Termine drammatico classico — la fase dopo il climax dove la tensione si scioglie verso la fine. Opposto dell'esposizione.
Dopo il climax — la lisi — inizia la fase in cui tu, come regista, allenti consapevolmente la tensione e conduci il conflitto verso la sua risoluzione. Il dramma greco conosceva bene questo momento: non come un pigro affievolimento, ma come un movimento drammaturgico mirato, che funziona parallelamente all'esposizione. Mentre l'esposizione costruisce il mondo e solleva domande, la lisi risolve gradualmente queste domande — non attraverso spiegazioni, ma attraverso azioni e conseguenze.
Nella pratica cinematografica, si nota la lisi dal fatto che la frequenza dei tagli diminuisce, la musica cambia e la telecamera diventa più calma. Un esempio: dopo un punto di svolta che costringe il protagonista all'azione, non mostri immediatamente il risultato della sua azione. Invece, documenti le ripercussioni — un momento più lungo e calmo in cui deve affrontare ciò che ha fatto. Questa fase può a volte durare più del previsto; non deve sembrare affrettata. La lisi non è un punto finale, ma uno sfogo di vapore — controllato, ma necessario per la credibilità.

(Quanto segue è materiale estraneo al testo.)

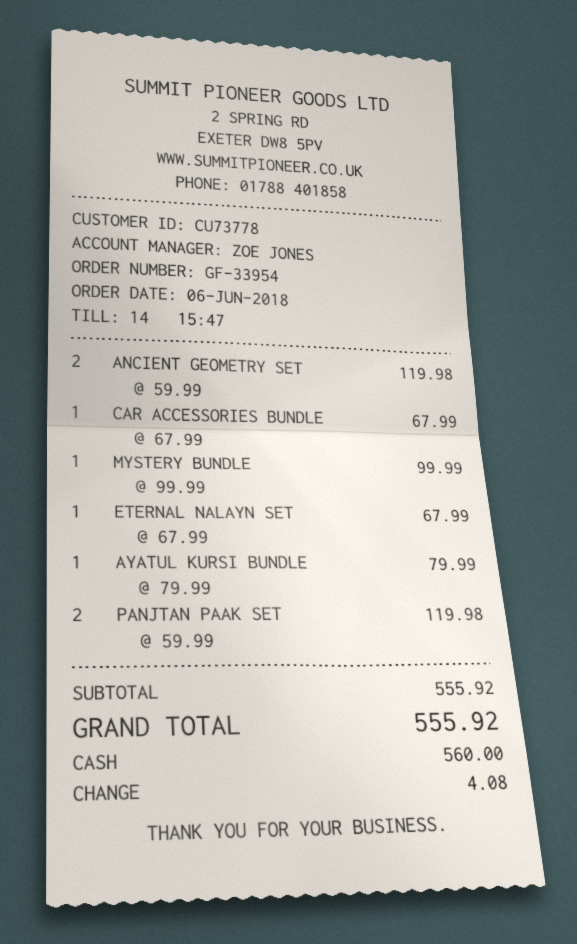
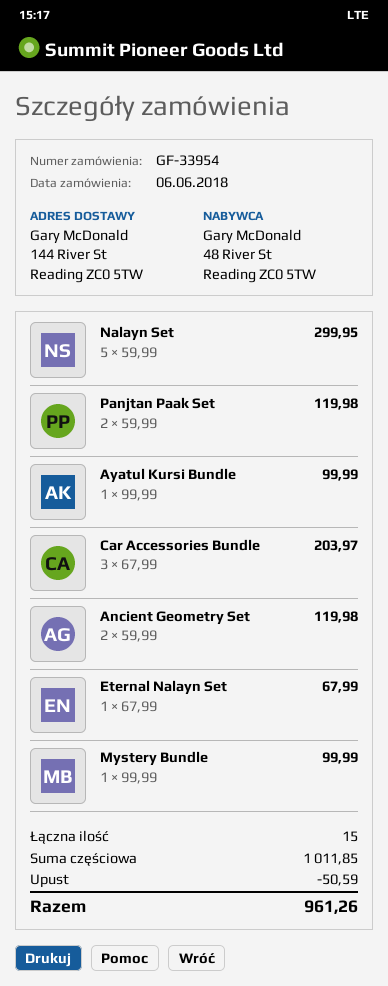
CAR ACCESSORIES BUNDLE: 1 x 67.99 = 67.99 -> 3 x 67.99 = 203.97
AYATUL KURSI BUNDLE: 1 x 79.99 = 79.99 -> 1 x 99.99 = 99.99
Nalayn Set: none -> 5 x 59.99 = 299.95
subtotal: 555.92 -> 1011.85
discount: none -> 50.59
total: 555.92 -> 961.26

Spesso confondi la lisi con il finale o l'epilogo. Questo è un errore. La lisi inizia già durante il climax e si estende fino alla risoluzione finale; è il processo di risoluzione stesso. Nel flusso del montaggio, ciò significa che non ti occupi più dell'esposizione di nuovi conflitti. Tutte le domande in gioco devono essere già state poste. Ora si risponde solo — non sempre in modo soddisfacente, ma coerente. Una lisi ben costruita permette allo spettatore di respirare; non gli toglie improvvisamente la tensione, ma gli alleggerisce dolcemente il peso.
La trappola più comune per i principianti: si rende la lisi troppo breve. Questo porta alla sensazione che il film finisca bruscamente o sia incompleto. Una lisi generosamente concepita — da due a cinque minuti a seconda della durata totale — dà al pubblico il tempo di riprendersi dallo sforzo emotivo e di digerire la storia. Questo non è noia; è mestiere.